If you pass an antivivisection demonstration, you may find yourself staring at images of animals which bear little relation to modern research. These photos are often from other countries, decades out of date, or entirely out of context.

If you want to see the scale of the problem then we recommend you Google ‘animal testing‘ or even ‘animal research‘ and look at the huge number of misleading images.
There are several efforts to counter this. The research advocacy group Americans for Medical Progress developed the “Come See Our World” website to provide real and accurate images from labs all across the US. In addition, Understanding Animal Research created 360 Laboratory Animal Tours around four labs in the UK which allows you to virtually tour different animal rooms. Speaking of Research has a small media library on our resources page. These images appear in our posts and are also available for others to use and share.

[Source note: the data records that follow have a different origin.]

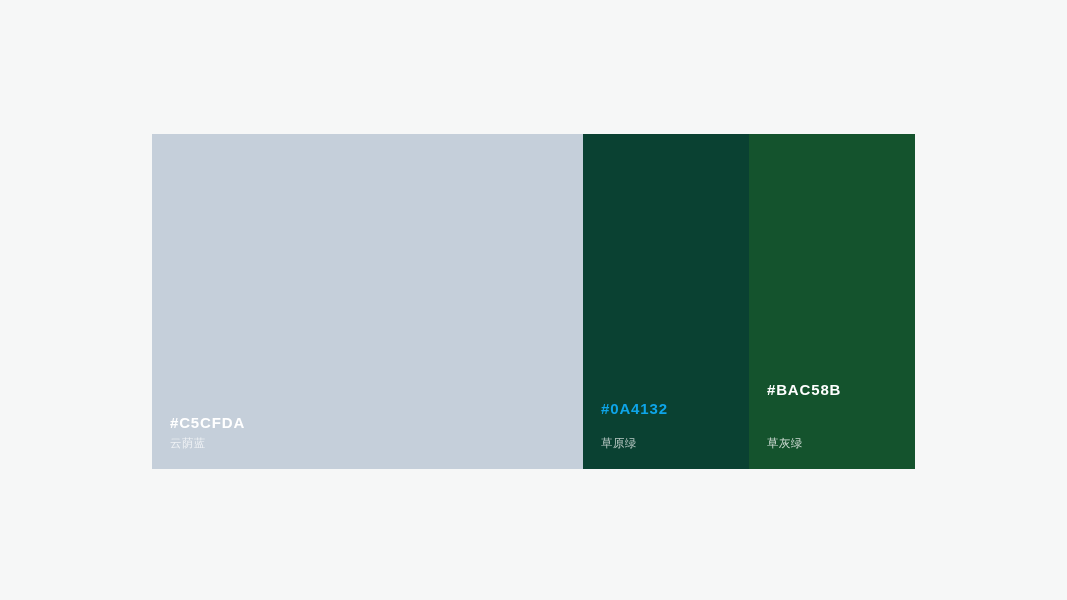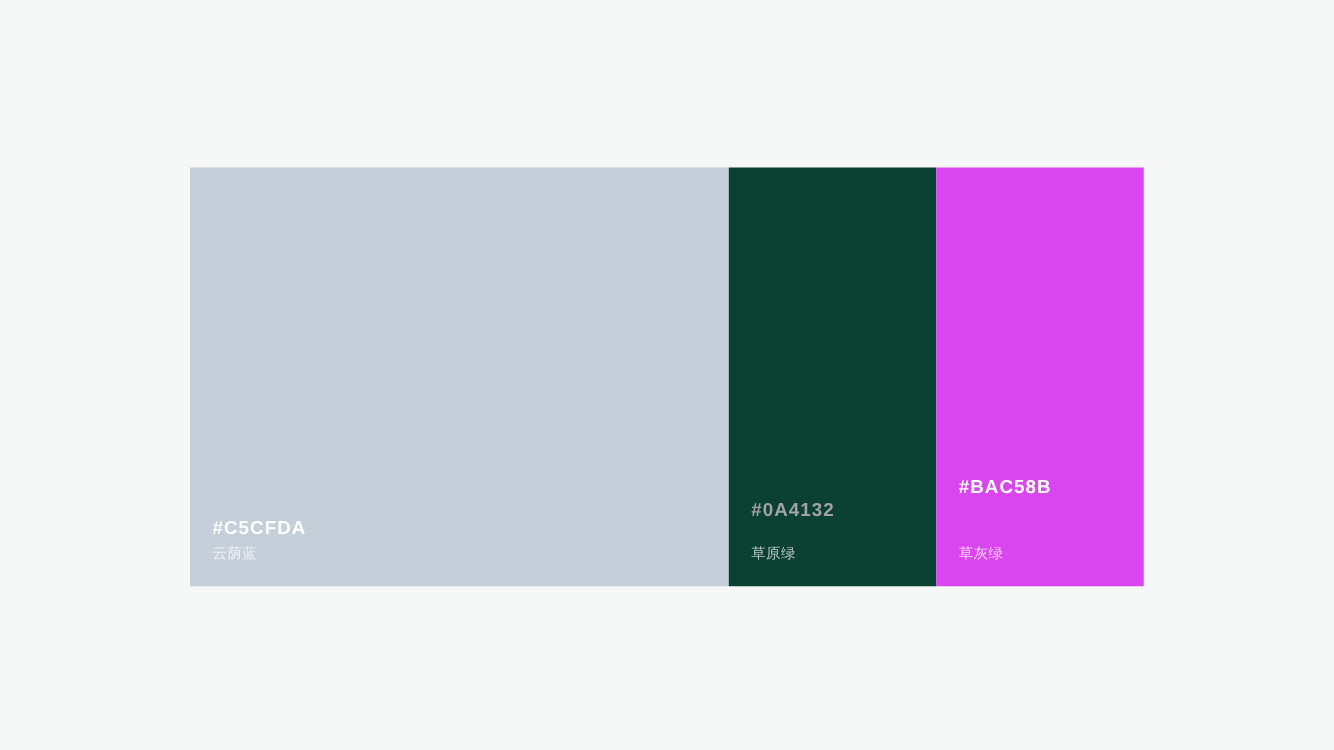--- a/index.html
+++ b/index.html
@@ -75,7 +75,7 @@
     </div>
   </div>
 
-  <div class="swatch" style="background: #d946ef; width: 166px; flex: 0 0 166px;">
+  <div class="swatch" style="background: #14532d; width: 166px; flex: 0 0 166px;">
     <div class="swatch-labels">
       <div class="swatch-hex" style="color: rgb(255, 255, 255);">#BAC58B</div>
       <div class="swatch-name" style="color: rgba(255, 255, 255, 0.78); margin-top: 39px;">草灰绿</div>

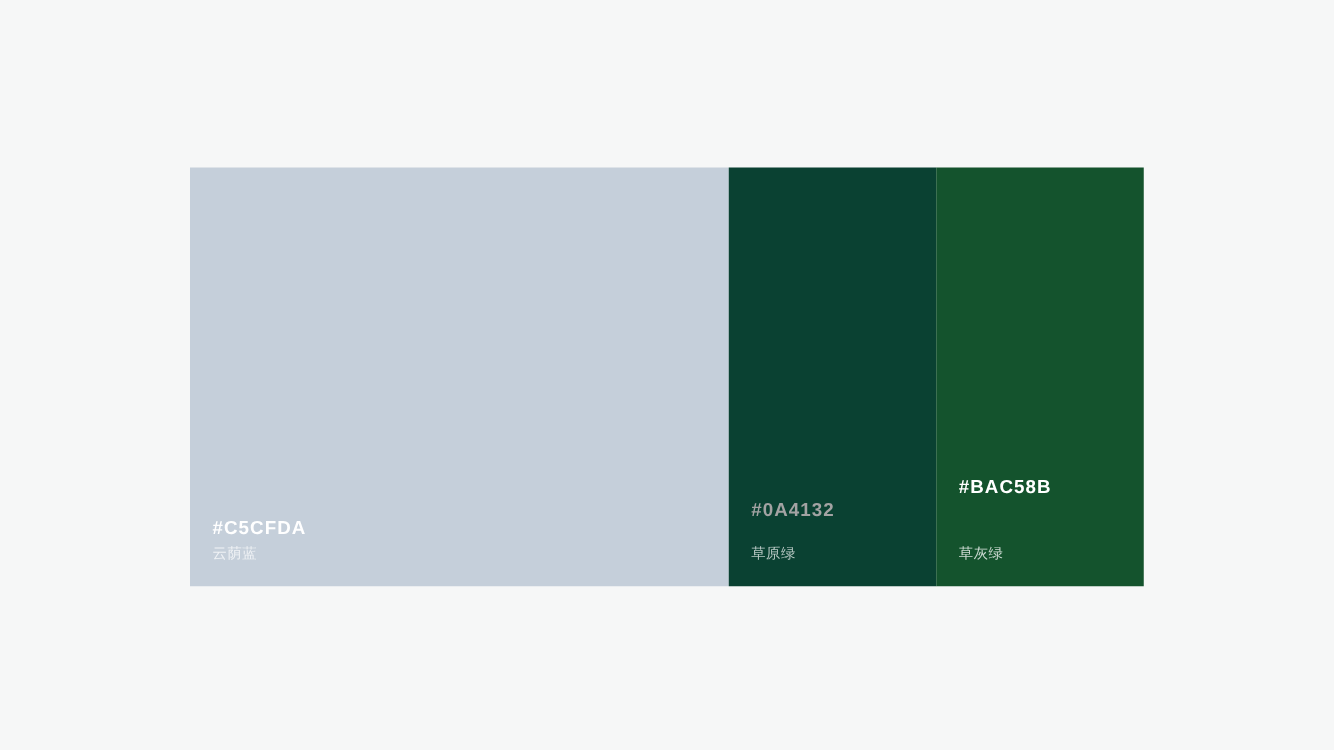--- a/index.html
+++ b/index.html
@@ -70,7 +70,7 @@
 
   <div class="swatch" style="background: rgb(10, 65, 50); width: 166px; flex: 0 0 166px;">
     <div class="swatch-labels">
-      <div class="swatch-hex" style="color: #a3a3a3; text-align: center;">#0A4132</div>
+      <div class="swatch-hex" style="color: #0ea5e9; text-align: center;">#0A4132</div>
       <div class="swatch-name" style="color: rgba(255, 255, 255, 0.7); margin-top: 20px;">草原绿</div>
     </div>
   </div>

Help us grow the number of images in our library. One goal to provide resources for news outlets that frequently request recent images of laboratory animals, rather than having them use photographs from protests (like the one above). To do this, we need more images unrestricted images that we own the rights to, so we can openly share them with journalists around the world. The next time you see a media story about animal research, would you rather see our pictures or the ones sent by activists?
How you can help?
We need researchers, technicians and others, to provide us with photos of animals from their labs (with the facility’s permission of course). The images should not include any identifying features (animal or researcher names on cages, identifiable people in the background, etc.). The photos also need to be high resolution. We are specifically looking for pictures of animals in enclosures, refinements in housing, and animals undergoing procedures. All species are welcome, especially mice, rats, birds and fish, since they make up approximately 95% of all research animals.
The images will be shared under the Creative Commons license. This allows everyone to use and share the images
Pictures should be sent to contact@speakingofresearch.com
See some of our existing images below:




You can find all our photos permanently based on our resources page. This is along with our background briefings on animal research and other materials.
Speaking of Research
Sorry, but this is clearly NOT what RESEARCH with animals looks like, but what the animals look like. Clearly, this imagery is as misleading for a lay person as the fake/old/out-of-context images that are shown by animal rights activists. In a transparent and open communication, we need to show moving pictures that do show the amount of harm that is inflicted on the animals, at least rudimentary. Better images are e.g. neurosicence research showing brain implants, a rat in a stereotaxic device, mice in behavioural test batteries, animals getting injections or blood withdrawals, a pig in surgery, etc etc…
I know these images are hard to come by, but who else could provide these if not the scientific community.
Most time by animals is spent in enclosures/cages in labs – which we would like to show. Images of surgery are hard to get, simply because filming is quite disruptive to getting on with careful scientific procedures.
It can be done, I helped a newspaper do some filming in a UK lab – images include rats with headposts, and some shots of surgery:
https://www.thesun.co.uk/living/1478364/we-go-behind-the-scenes-at-the-animal-research-facility-that-could-hold-the-secret-to-ending-obesity/
In short we’d love images of procedures – but they are not easy to get!